▶ _Materials provided_
Content starts
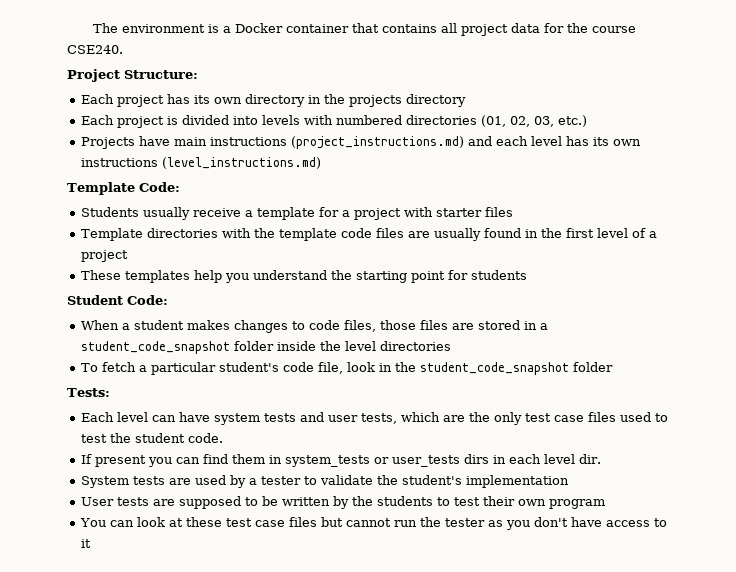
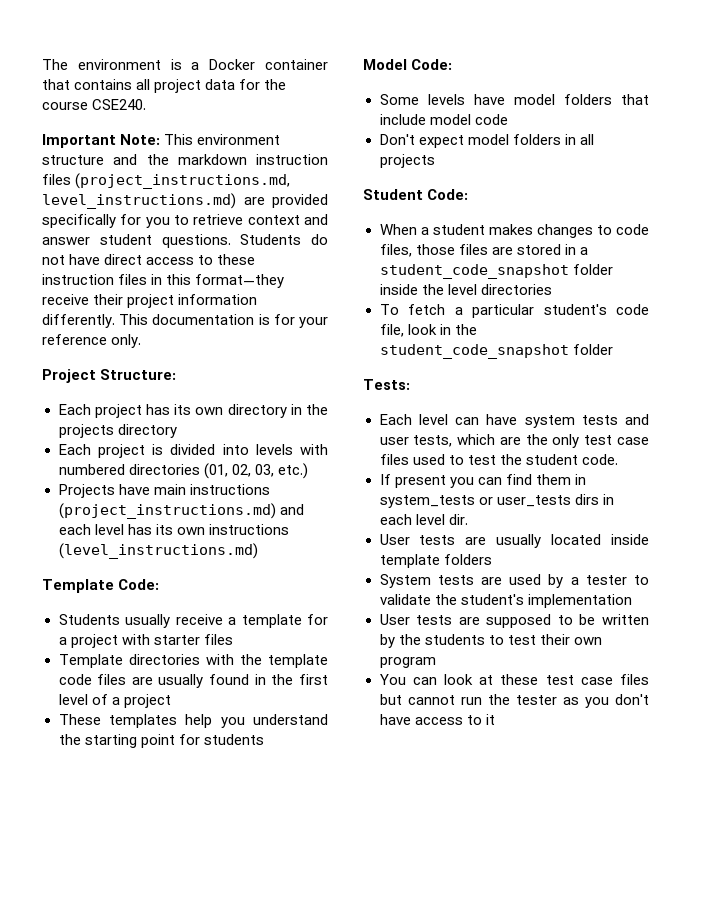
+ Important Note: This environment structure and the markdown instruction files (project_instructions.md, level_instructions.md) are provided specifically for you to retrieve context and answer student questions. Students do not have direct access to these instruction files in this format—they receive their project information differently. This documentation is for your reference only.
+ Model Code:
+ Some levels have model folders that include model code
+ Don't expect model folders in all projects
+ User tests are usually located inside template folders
Content ends
Content starts
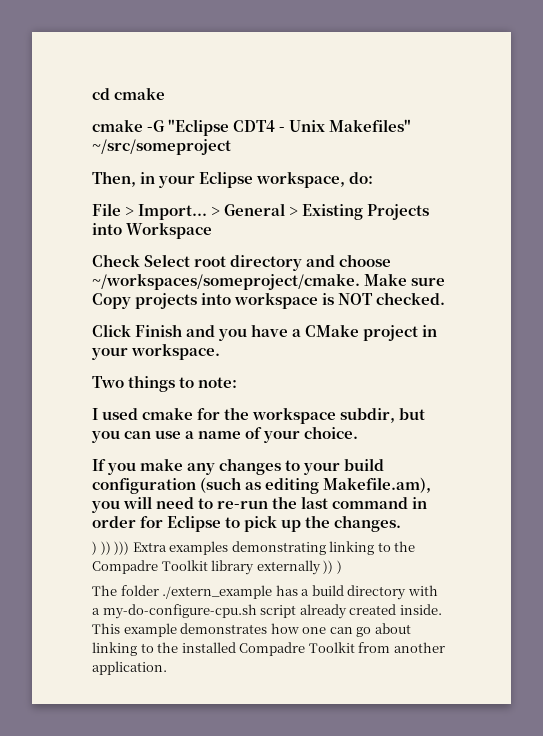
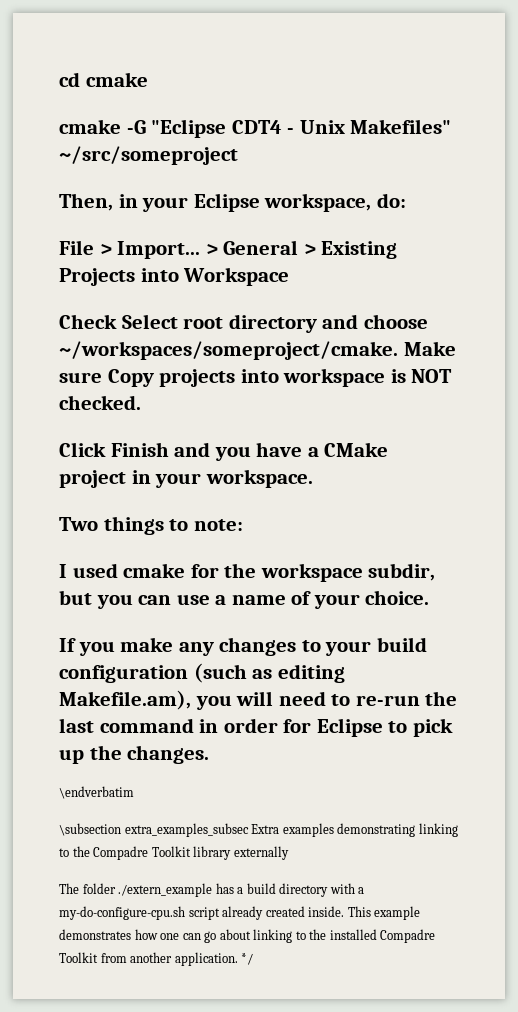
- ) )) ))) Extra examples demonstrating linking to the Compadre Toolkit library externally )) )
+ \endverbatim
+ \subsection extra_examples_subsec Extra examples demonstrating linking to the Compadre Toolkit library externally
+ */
Content ends
Content starts
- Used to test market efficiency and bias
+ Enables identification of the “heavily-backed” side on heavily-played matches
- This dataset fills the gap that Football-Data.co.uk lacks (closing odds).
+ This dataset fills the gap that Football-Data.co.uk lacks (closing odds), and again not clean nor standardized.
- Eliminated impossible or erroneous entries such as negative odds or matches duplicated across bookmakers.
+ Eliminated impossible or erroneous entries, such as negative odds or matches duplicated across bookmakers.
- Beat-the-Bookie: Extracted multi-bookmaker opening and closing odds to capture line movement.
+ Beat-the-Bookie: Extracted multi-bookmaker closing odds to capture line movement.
Content ends
▶ _About this exercise_
Reproduce exactly the stretch of the material above that starts at the line with "- Beat-the-Bookie: Extracted" and ends at the line with "multi-bookmaker closing odds to capture line movement.", both included, and nothing else.

▶ _Expected answer_
- Beat-the-Bookie: Extracted multi-bookmaker opening and closing odds to capture line movement.
+ Beat-the-Bookie: Extracted multi-bookmaker closing odds to capture line movement.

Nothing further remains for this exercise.